Action item –
When the line containing "[288,324,383,337] the entries" appears in the data below, begin copying there and stop only after the line containing "[522,235,549,246] etc. ->".
Record extracts: Begin
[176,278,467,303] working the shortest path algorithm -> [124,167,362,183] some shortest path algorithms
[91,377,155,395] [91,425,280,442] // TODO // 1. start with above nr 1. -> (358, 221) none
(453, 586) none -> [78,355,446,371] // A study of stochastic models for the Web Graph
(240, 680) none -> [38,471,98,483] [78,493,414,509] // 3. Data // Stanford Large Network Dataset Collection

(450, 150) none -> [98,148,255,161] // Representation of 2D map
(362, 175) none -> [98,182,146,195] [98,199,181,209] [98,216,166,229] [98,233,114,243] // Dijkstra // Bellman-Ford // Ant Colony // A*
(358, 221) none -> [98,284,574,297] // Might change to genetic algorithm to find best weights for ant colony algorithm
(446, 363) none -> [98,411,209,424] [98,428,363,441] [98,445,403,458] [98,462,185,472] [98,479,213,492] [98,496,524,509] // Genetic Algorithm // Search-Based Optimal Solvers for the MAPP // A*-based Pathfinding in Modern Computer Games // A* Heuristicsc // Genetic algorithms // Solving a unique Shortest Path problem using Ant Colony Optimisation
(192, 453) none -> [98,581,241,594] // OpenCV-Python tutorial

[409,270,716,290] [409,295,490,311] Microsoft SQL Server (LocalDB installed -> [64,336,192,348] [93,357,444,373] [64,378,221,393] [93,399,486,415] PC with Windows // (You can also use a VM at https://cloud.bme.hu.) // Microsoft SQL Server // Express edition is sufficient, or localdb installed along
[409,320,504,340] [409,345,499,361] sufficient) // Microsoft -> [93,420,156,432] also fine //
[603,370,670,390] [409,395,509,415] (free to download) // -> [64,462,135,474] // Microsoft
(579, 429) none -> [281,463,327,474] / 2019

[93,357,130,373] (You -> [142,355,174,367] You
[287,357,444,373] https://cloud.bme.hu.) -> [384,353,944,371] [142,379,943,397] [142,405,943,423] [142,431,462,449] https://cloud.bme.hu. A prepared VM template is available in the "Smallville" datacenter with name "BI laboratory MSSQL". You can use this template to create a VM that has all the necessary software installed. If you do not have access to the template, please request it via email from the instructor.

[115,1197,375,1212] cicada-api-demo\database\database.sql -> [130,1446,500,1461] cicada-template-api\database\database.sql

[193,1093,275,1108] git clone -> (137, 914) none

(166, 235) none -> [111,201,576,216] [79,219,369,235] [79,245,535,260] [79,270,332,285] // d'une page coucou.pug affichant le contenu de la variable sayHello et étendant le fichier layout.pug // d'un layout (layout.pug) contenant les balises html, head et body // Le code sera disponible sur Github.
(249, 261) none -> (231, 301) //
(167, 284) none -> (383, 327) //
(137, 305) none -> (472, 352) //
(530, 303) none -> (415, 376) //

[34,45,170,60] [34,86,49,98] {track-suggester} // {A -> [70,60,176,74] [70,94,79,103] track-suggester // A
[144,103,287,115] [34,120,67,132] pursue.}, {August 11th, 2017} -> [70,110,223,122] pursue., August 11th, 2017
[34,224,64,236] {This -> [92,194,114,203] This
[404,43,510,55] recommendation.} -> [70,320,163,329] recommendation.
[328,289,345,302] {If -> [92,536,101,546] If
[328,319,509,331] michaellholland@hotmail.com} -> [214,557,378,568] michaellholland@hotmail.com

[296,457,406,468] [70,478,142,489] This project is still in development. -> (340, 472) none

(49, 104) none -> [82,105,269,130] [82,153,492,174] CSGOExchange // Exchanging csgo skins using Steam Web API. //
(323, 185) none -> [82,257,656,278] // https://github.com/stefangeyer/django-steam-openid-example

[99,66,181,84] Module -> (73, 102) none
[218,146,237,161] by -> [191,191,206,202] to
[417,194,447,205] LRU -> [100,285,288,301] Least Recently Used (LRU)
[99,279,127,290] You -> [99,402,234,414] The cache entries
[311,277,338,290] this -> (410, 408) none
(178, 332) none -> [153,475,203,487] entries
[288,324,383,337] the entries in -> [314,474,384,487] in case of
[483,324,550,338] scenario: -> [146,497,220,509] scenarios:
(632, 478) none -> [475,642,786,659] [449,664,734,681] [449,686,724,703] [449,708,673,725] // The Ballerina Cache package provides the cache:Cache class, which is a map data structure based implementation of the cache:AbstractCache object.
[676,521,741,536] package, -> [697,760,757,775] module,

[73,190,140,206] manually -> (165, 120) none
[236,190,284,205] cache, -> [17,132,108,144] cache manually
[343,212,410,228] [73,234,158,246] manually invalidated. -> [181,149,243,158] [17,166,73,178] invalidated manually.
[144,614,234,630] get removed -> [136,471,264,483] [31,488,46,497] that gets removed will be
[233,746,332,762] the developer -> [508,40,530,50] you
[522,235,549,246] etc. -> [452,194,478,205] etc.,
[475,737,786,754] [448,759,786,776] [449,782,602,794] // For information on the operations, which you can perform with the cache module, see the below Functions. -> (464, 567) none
Record extracts: End
Solution to this exercise –
[288,324,383,337] the entries in -> [314,474,384,487] in case of
[483,324,550,338] scenario: -> [146,497,220,509] scenarios:
(632, 478) none -> [475,642,786,659] [449,664,734,681] [449,686,724,703] [449,708,673,725] // The Ballerina Cache package provides the cache:Cache class, which is a map data structure based implementation of the cache:AbstractCache object.
[676,521,741,536] package, -> [697,760,757,775] module,

[73,190,140,206] manually -> (165, 120) none
[236,190,284,205] cache, -> [17,132,108,144] cache manually
[343,212,410,228] [73,234,158,246] manually invalidated. -> [181,149,243,158] [17,166,73,178] invalidated manually.
[144,614,234,630] get removed -> [136,471,264,483] [31,488,46,497] that gets removed will be
[233,746,332,762] the developer -> [508,40,530,50] you
[522,235,549,246] etc. -> [452,194,478,205] etc.,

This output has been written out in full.